Study material:
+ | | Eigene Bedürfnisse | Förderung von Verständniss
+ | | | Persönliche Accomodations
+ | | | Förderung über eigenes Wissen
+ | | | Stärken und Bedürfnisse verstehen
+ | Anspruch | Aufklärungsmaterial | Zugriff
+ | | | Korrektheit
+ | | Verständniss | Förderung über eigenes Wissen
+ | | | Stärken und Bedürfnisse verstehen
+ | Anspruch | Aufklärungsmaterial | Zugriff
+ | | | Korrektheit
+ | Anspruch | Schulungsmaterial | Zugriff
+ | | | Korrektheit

Directions:
Copy down the entries exactly, leaving out no line.

Worked solution:
+ | | Eigene Bedürfnisse | Förderung von Verständniss
+ | | | Persönliche Accomodations
+ | | | Förderung über eigenes Wissen
+ | | | Stärken und Bedürfnisse verstehen
+ | Anspruch | Aufklärungsmaterial | Zugriff
+ | | | Korrektheit
+ | | Verständniss | Förderung über eigenes Wissen
+ | | | Stärken und Bedürfnisse verstehen
+ | Anspruch | Aufklärungsmaterial | Zugriff
+ | | | Korrektheit
+ | Anspruch | Schulungsmaterial | Zugriff
+ | | | Korrektheit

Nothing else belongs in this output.